Click the green Start and this will start the run.




Navigate to Sequencing Overview to monitor the run.




Example of a successful run:
R10.4.1 and RBK114.24 (rapid sequencing kit):


a) Pore activity (occupancy)


Pore occupancy for RBK114.24 should be around 75-80%.


b) Pore scan


Starting live pores: 1450 at 0 hr and decrease steadily to ~100 after 48 hrs.


c) Reads passing filter


Passing filter reads have to be ~ 80% of total reads, and failed should be very minor and below the reads passing filter.







Running metrics.
Do not use a flow cell that have less than 800 live pores.
Sequencing output or expected yield for bacterial runs:



Quality Scores according to DNA library kit preparation




Pore occupancy:

Pore occupancy must decrease steadily during the run. An abrupt decline over time indicates problems in the run (probably low DNA quality).


Pores die-0ff: The availability of live pores must decrease steadily during the run. An abrupt decline over time indicates problems in the run (probably low DNA quality).

Reads passing filter: The reads passing the filter (green line) must be higher than the reads not passing the filter (read line). This can be observed in the reads tab in the MinKNOW software.
Example of a bad run:
Low pore occupancy and low pore scan:




low pore occupancy

pores dying very fast, the availability of live pores must decrease steadily during the run. An abrupt decline over time indicates problems in the run (probably low DNA quality)

Troubleshooting/FAQ:
Low sequencing yield

Note
i. Concentrate the DNA with a 0.4x wash to remove potential inhibitors.
ii. Check the DNA concentration and quality. RNA presence may affect quantification of total DNA.

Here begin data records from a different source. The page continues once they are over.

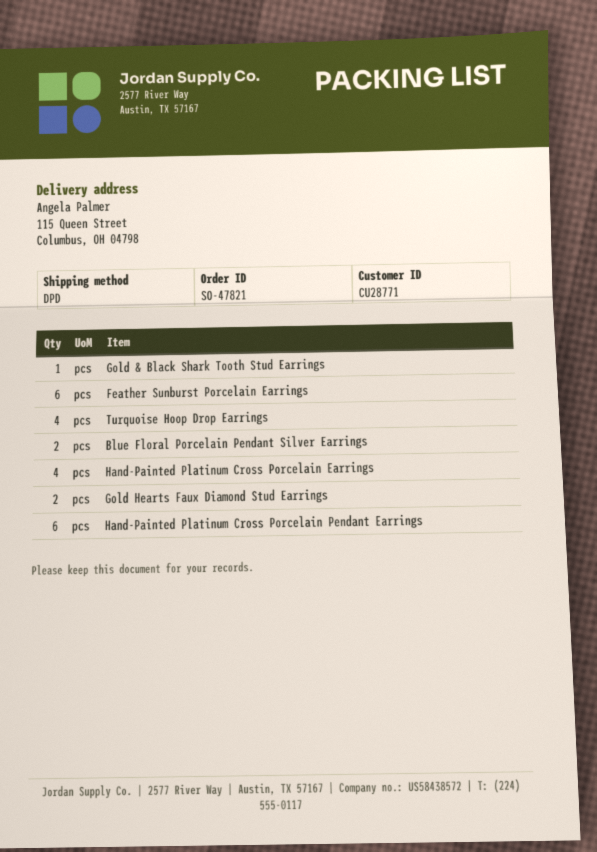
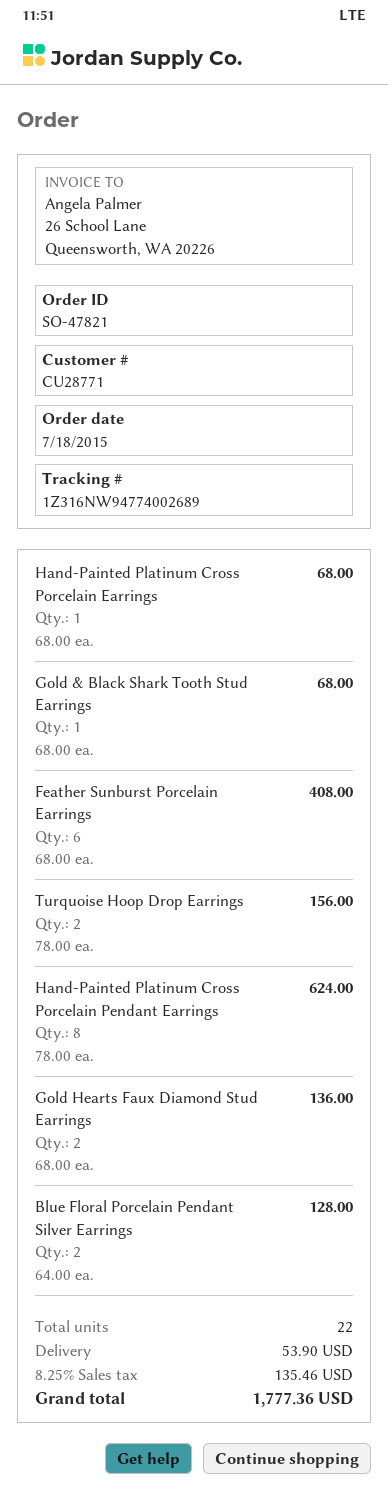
Turquoise Hoop Drop Earrings: 4 -> 2
Hand-Painted Platinum Cross Porcelain Earrings: 4 -> 1
Hand-Painted Platinum Cross Porcelain Pendant Earrings: 6 -> 8

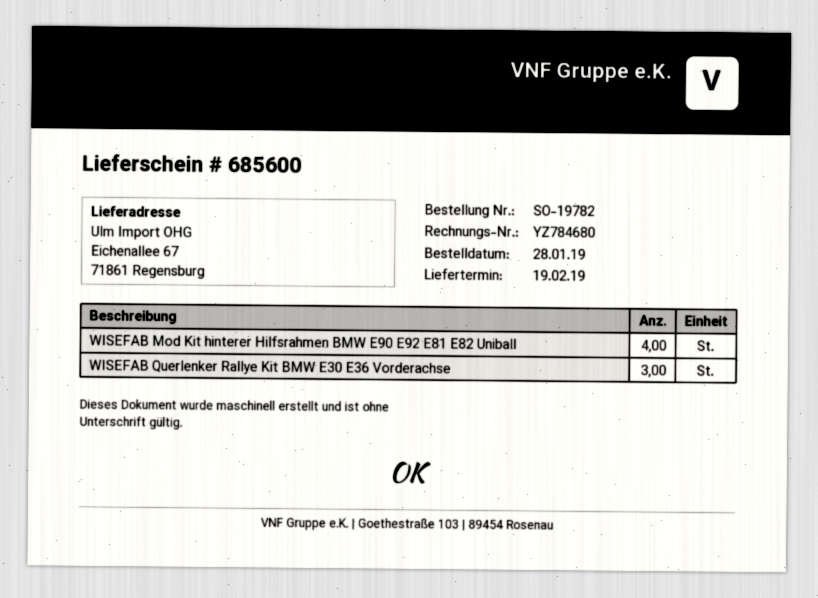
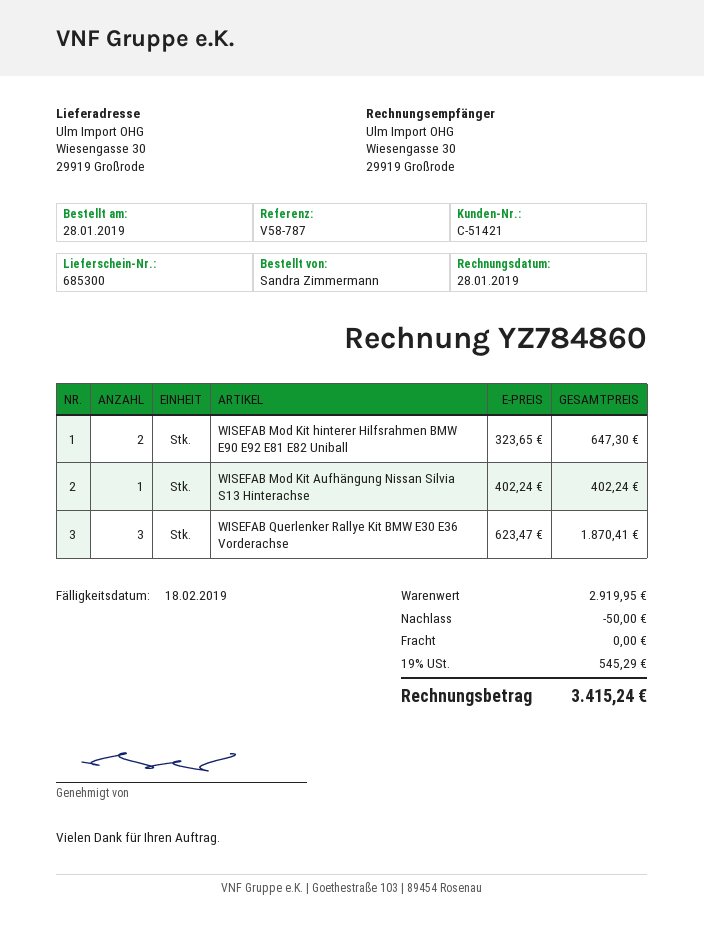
delivery note number: 685600 -> 685300
invoice number: YZ784680 -> YZ784860
ship to: Eichenallee 67, 71861 Regensburg -> Wiesengasse 30, 29919 Großrode
WISEFAB Mod Kit hinterer Hilfsrahmen BMW E90 E92 E81 E82 Uniball: 4 -> 2
WISEFAB Mod Kit Aufhängung Nissan Silvia S13 Hinterachse: none -> 1

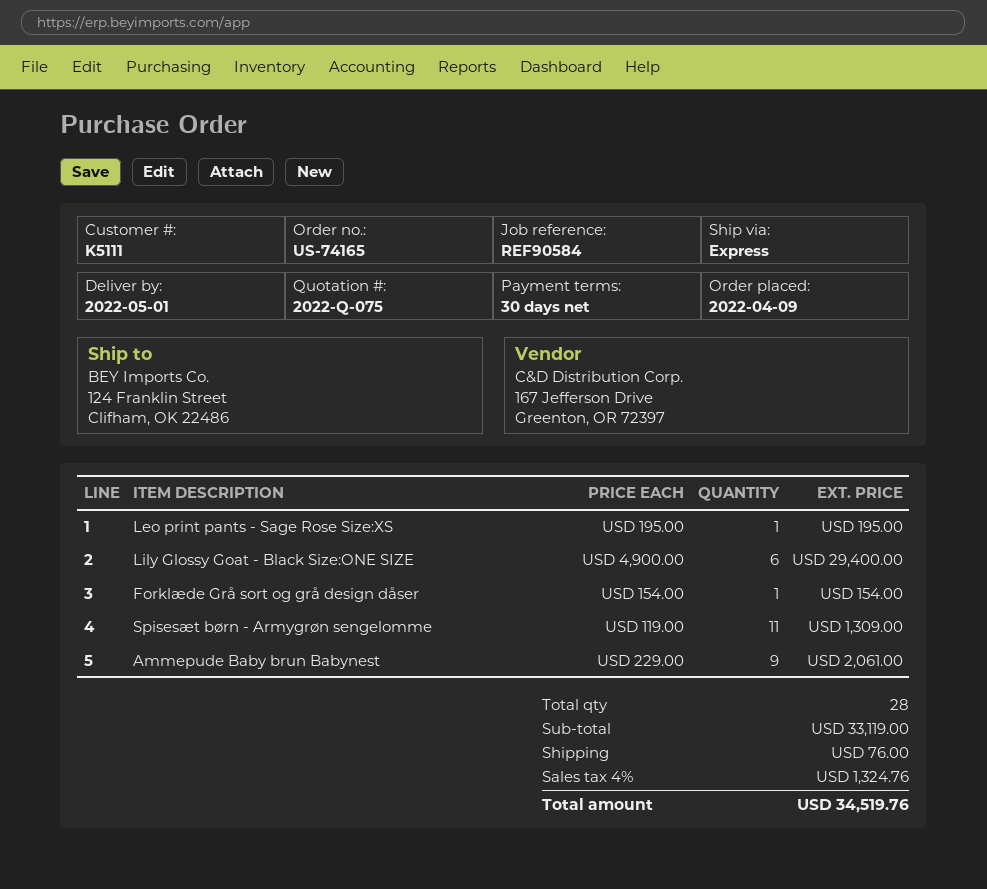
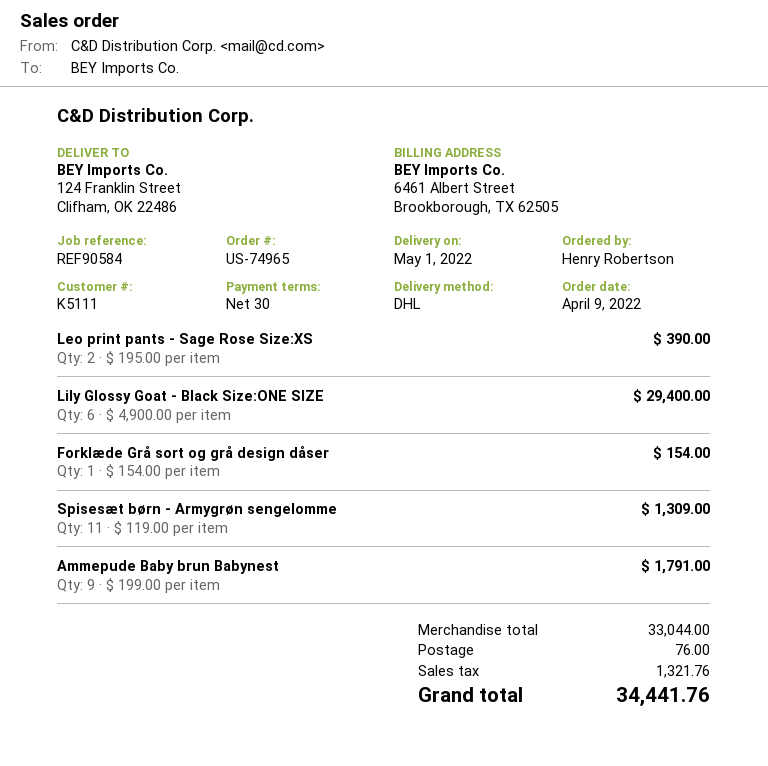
order number: US-74165 -> US-74965
shipping method: express -> DHL
Leo print pants - Sage Rose Size:XS: 1 x 195.00 = 195.00 -> 2 x 195.00 = 390.00
Ammepude Baby brun Babynest: 9 x 229.00 = 2061.00 -> 9 x 199.00 = 1791.00
subtotal: 33119.00 -> 33044.00
tax: 1324.76 -> 1321.76
total: 34519.76 -> 34441.76

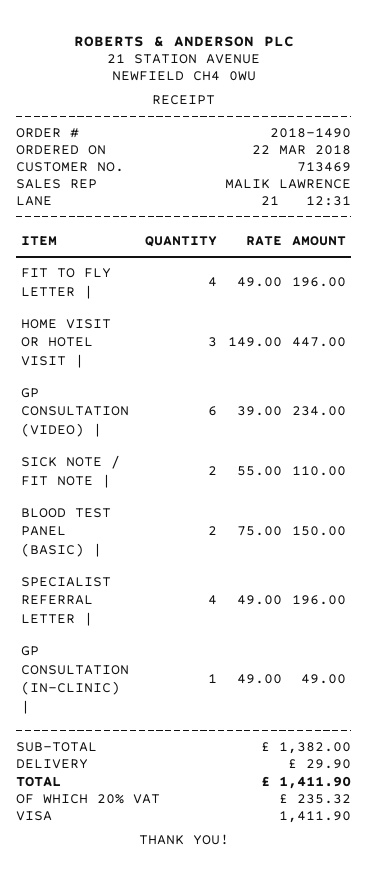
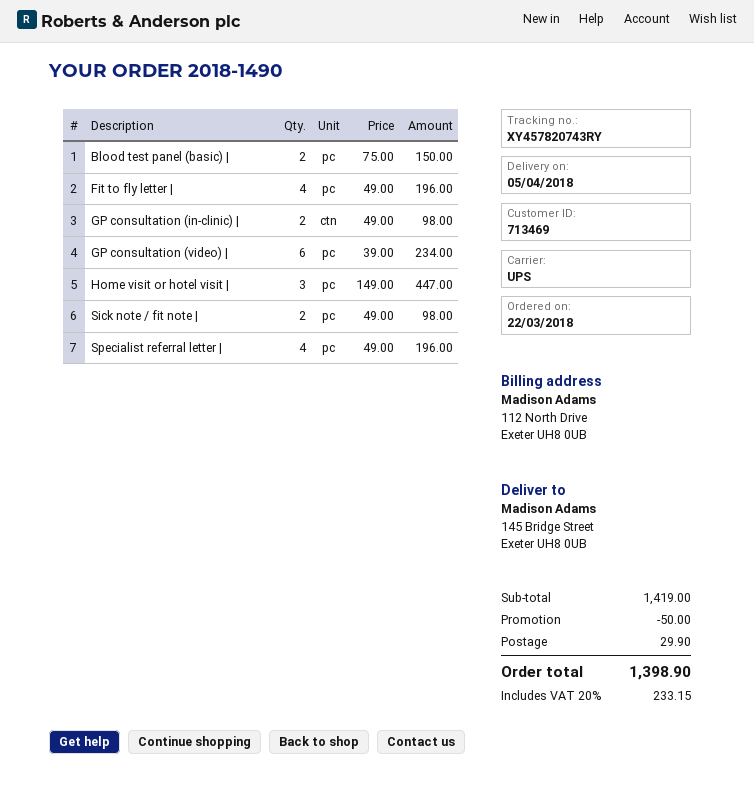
SICK NOTE / FIT NOTE |: 2 x 55.00 = 110.00 -> 2 x 49.00 = 98.00
GP CONSULTATION (IN-CLINIC) |: 1 x 49.00 = 49.00 -> 2 x 49.00 = 98.00
subtotal: 1382.00 -> 1419.00
discount: none -> 50.00
tax: 20% = 235.32 -> 20% = 233.15
total: 1411.90 -> 1398.90

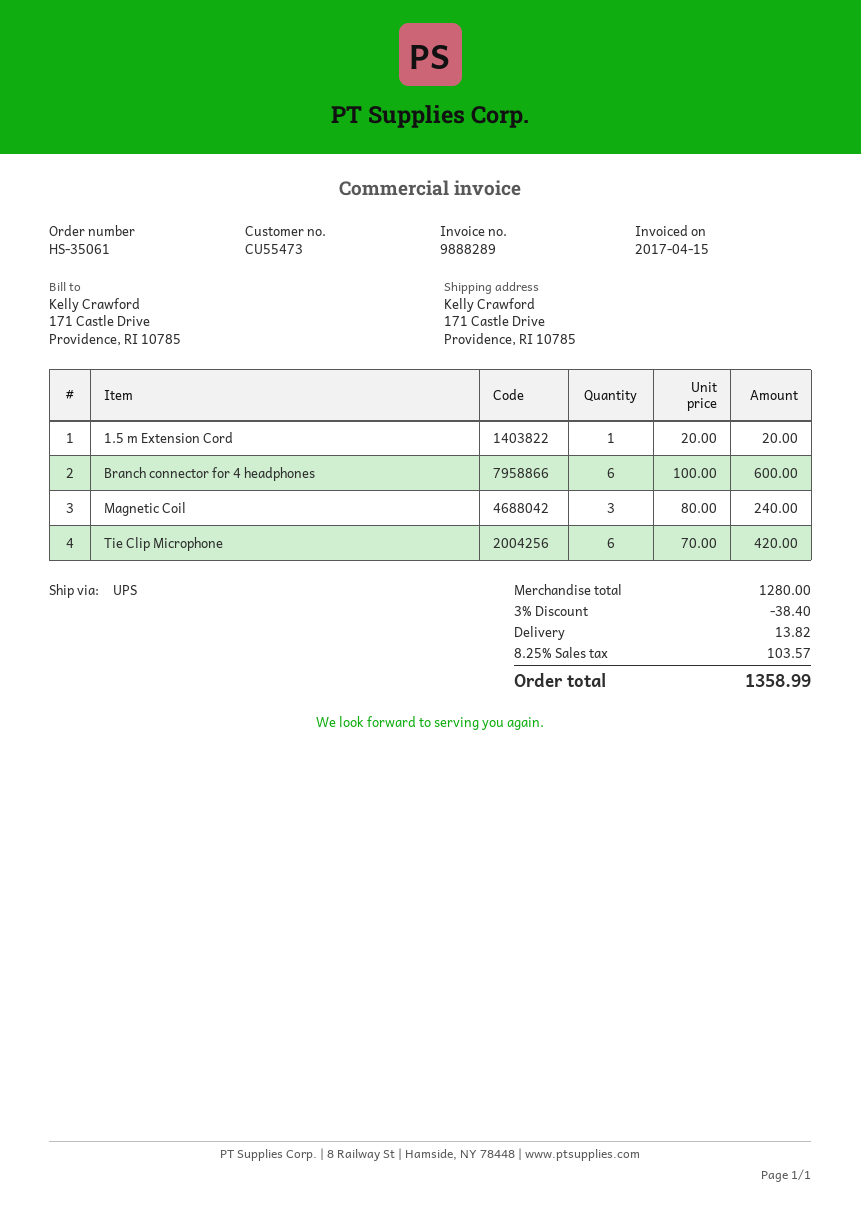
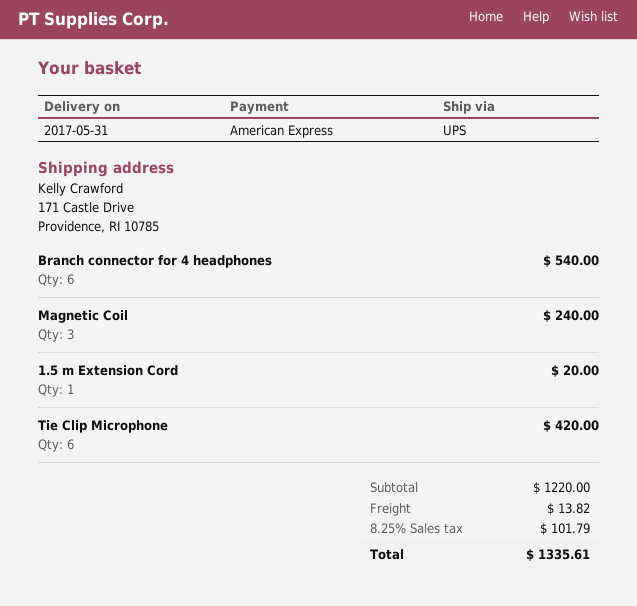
Branch connector for 4 headphones: 6 for 600.00 -> 6 for 540.00
subtotal: 1280.00 -> 1220.00
discount: 3% = 38.40 -> none
tax: 8.25% = 103.57 -> 8.25% = 101.79
total: 1358.99 -> 1335.61

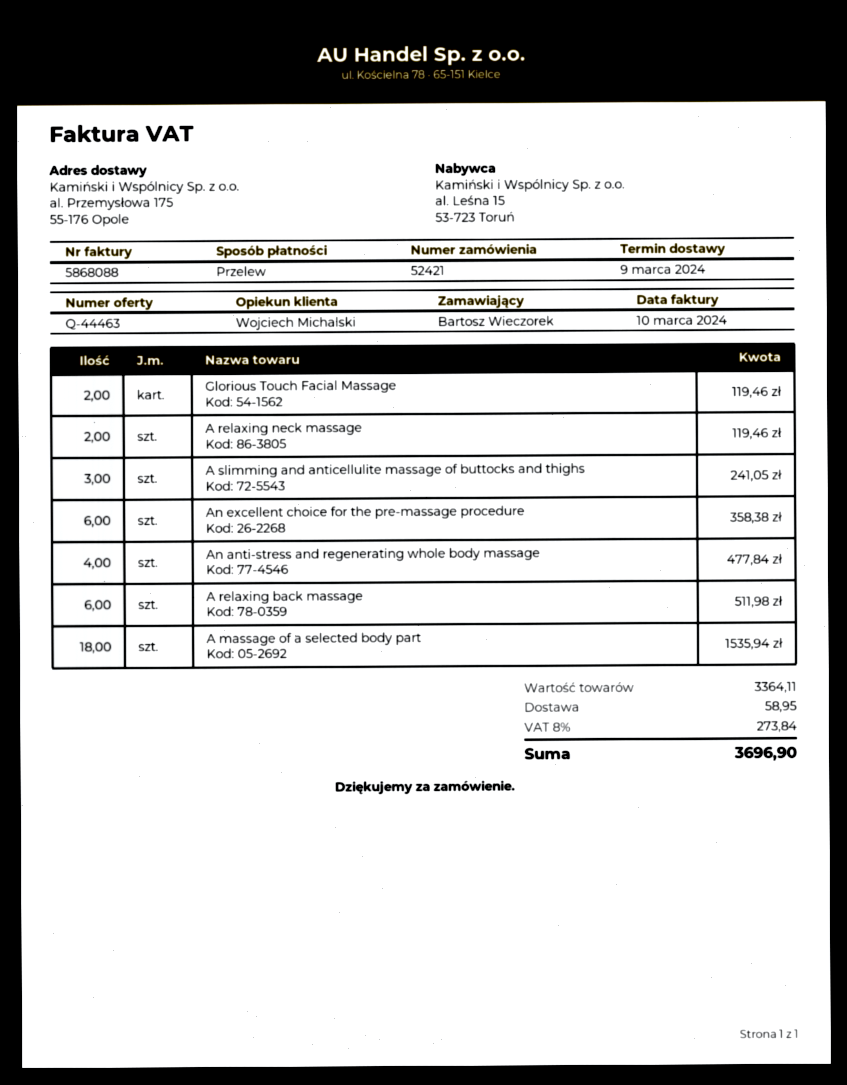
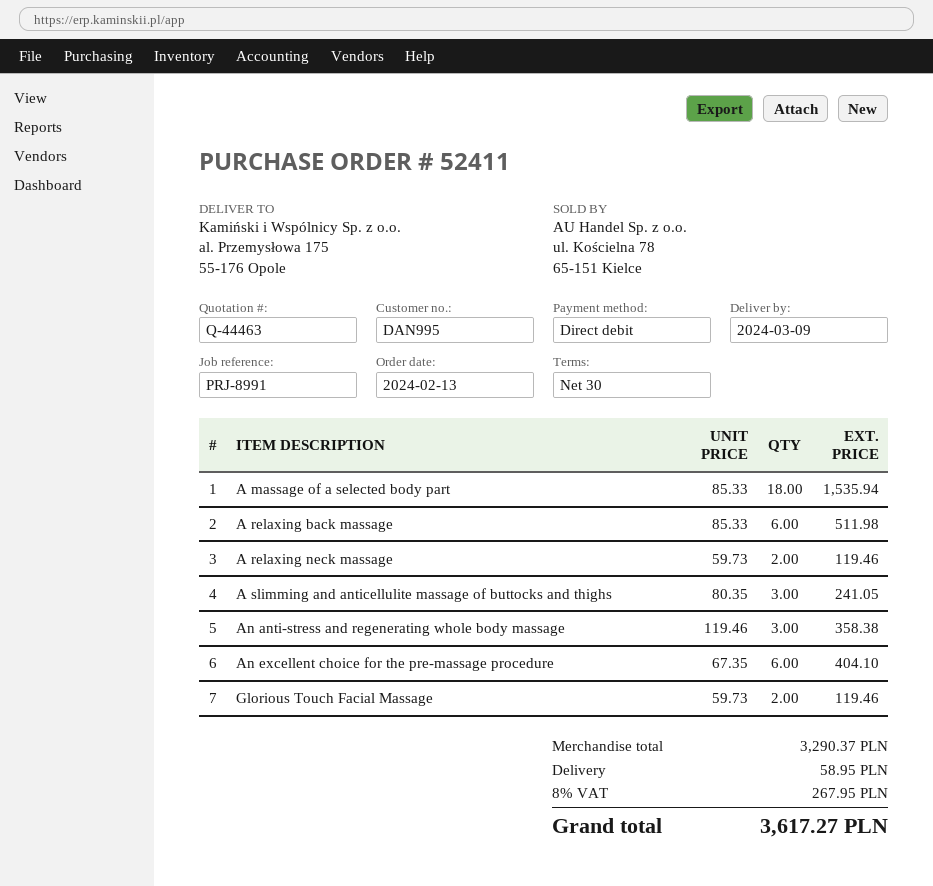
order number: 52421 -> 52411
payment method: bank transfer -> direct debit
An excellent choice for the pre-massage procedure: 6 for 358.38 -> 6 for 404.10
An anti-stress and regenerating whole body massage: 4 for 477.84 -> 3 for 358.38
subtotal: 3364.11 -> 3290.37
tax: 8% = 273.84 -> 8% = 267.95
total: 3696.90 -> 3617.27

Rapid reduction in available pores

Note
Ensure sufficient DNA is loaded onto the flow cell. Use a minimum of 12 barcoded samples at 200ng per reaction. Check that the library is not being lost in the post-barcoding wash.

Low pore occupancy

Note
i. Ensure sufficient DNA is loaded onto the flow cell. Use a minimum of 12 barcoded samples at 200ng per reaction. Check that the library is not being lost in the post-barcoding wash step.
ii. Check that the DNA is of high quality (DIN 8.5+)

Poor recovery after flow cell wash
Note
A flow cell wash can occasionally lead to blockages that damage the flow cell. Perform the wash carefully, avoiding the introduction of bubbles by twisting the pipette dial rather than using the plunger.